Semir Ataullah
Lübnanlı gazeteci - yazar
TT

Bir zalim olarak Orwell

George Orwell denilince akla hemen 20. yüzyıl edebiyatının en ahlaklı adamı gelir. Orwell, İspanya İç Savaşı’nda diktatörlüklere karşı savaşan bir yazardır.

1984 adlı kitabında Sovyet istihbaratının imajını yerle bir eden büyüleyici bir müelliftir. O, Kelile ve Dimne ya da Fransız La Fontaine masalları gibi dünya çapında ve tüm dillerde hala üzerinde çalışılan büyüleyici efsanesi Hayvan Çiftliği’nin yazarı kıymetli bir düşünürdür. Orwell Hindistan’da savaştı, Burma’da yaşadı, Paris’te evsiz ve çulsuz kaldı ve 2. Dünya Savaşı sırasında BBC için siyasi başyazılar kaleme aldı. Kendisi geçen yüzyılın en önemli İngiliz yazarı olmasa bile, kesinlikle en önemlilerinden biridir.

Bugün edebiyat çevreleri, yazar Anna Funder’ın Orwell’in ilk eşi Eileen hakkında yazdığı ‘Wifedom: Mrs Orwell’s Invisible Life’ adlı biyografiyi okuyunca büyük bir üzüntü yaşıyorlar.

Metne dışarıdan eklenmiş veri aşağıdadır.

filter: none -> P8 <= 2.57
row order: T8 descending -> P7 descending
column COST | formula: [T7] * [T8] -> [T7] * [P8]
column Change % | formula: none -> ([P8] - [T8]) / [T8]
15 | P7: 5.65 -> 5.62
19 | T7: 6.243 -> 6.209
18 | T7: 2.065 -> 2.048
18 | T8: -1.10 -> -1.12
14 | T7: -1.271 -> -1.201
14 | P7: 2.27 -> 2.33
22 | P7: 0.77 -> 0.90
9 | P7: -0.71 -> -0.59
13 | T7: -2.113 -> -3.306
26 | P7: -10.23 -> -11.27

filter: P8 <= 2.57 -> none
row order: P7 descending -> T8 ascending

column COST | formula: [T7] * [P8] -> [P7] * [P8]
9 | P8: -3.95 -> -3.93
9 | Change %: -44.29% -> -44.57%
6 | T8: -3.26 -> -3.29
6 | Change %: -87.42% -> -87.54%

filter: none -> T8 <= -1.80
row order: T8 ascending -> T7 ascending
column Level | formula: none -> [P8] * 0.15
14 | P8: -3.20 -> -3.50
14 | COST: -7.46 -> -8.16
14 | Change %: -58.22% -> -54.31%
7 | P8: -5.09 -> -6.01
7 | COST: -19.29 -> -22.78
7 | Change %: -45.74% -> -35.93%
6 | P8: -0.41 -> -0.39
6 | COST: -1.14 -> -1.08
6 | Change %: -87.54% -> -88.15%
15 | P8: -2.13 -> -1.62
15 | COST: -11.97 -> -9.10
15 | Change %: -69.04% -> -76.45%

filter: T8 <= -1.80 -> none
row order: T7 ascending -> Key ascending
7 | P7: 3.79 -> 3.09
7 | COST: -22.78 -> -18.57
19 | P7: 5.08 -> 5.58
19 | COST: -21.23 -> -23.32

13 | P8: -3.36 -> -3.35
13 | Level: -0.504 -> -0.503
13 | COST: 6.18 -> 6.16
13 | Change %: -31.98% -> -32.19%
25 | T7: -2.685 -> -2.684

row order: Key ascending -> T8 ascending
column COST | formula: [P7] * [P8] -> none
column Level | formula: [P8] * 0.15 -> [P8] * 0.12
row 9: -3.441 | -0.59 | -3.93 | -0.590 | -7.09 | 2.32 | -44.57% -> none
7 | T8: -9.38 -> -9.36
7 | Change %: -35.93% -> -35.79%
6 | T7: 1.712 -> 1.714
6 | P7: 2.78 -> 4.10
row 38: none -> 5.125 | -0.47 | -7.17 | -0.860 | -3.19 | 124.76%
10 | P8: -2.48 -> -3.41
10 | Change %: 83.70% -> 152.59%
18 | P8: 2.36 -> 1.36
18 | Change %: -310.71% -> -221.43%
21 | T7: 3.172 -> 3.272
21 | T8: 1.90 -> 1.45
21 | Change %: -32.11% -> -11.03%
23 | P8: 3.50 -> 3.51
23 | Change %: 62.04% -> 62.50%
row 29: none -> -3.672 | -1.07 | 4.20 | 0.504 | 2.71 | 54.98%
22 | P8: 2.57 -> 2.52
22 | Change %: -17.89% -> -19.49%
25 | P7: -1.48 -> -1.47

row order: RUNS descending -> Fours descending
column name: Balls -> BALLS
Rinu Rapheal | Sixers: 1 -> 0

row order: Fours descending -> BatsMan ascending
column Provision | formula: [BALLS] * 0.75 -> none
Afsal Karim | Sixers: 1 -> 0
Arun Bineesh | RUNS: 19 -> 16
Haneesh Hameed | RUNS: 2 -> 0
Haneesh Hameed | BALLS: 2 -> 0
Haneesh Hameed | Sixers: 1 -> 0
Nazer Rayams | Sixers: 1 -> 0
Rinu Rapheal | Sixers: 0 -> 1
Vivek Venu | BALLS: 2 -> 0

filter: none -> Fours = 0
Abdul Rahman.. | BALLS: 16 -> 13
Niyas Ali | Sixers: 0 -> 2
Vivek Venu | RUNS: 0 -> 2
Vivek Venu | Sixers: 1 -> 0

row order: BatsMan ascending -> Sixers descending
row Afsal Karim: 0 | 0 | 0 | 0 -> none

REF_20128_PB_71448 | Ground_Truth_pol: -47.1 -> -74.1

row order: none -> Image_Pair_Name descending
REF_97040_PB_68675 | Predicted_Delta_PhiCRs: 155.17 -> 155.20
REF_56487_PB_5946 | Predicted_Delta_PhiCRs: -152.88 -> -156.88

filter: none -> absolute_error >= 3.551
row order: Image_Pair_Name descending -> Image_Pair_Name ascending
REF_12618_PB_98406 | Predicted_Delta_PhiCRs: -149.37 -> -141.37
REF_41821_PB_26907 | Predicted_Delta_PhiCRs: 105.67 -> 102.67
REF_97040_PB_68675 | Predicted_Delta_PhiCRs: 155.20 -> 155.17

Funder, Orwell’in çok zalim bir adam olduğunu ve dokuz yıl boyunca kanser hastası olan eşini hiç umursamadığını anlatıyor. Daha da önemlisi Eileen, Hayvan Çiftliği’ni yaratırken onun ilk yardımcısıydı. Ancak hiçbir yerde bundan bahsetmedi. Eşinin ismini bir kez bile zikretmedi sadece ‘eş’ demekle yetindi. Pek çok eleştirmen, Hayvan Çiftliği’ndeki diyalog lezzetini yalnızca Eileen’e, onun mizah anlayışına ve romanın tamamına hâkim olan Stalin imajını teşhis etme becerisine bağlıyor. Eileen, 1936’da Orwell ile evlendi ve dokuz yıl sonra hastalandı. Orwell’a ilaç masraflarını yüklediği için kendisini oldukça küçük hissetti ve ona doğru olmayan mutmain edici mektuplar gönderdi. Orwell’ın ihmalinin yanı sıra pek çok ihaneti de vardı. Eşi bunu bilse de görmezden geldi.

Funder, gerçekle kurguyu birleştiriyor ve Eileen’in arkadaşlarına yazdığı geniş bir mektup koleksiyonunu temel alıyor. En baştan, milyonlarca okurun gözünde Orwell’in imajını parçalamayı amaçlamadığını, ancak sonucun değişmez olduğunu vurguluyor. Her halükârda, belki de edebi ya da kurgusal hafızada bile her şey artık çok uzaklaşmıştır. Peki zalim yazarlar arasında sadece Orwell mı vardı? Bu aynı zamanda Dostoyevski’nin ve Tolstoy’un eşi ile diğerlerinin de hikayesi değil miydi? Ancak buradaki fark, diğerlerinin Orwell’in yaptığı gibi saflığı iddia edip bunun reklamını yapmaması ve onun gibi, ağır işler denebilecek ofis ve ev işleriyle eşlerini sömürmeleridir. Unutulanların kaderi bu. Yazarın adı sonsuza kadar parlıyor ancak eşine uzun bir süre sonra hak ettiği değer veriliyor.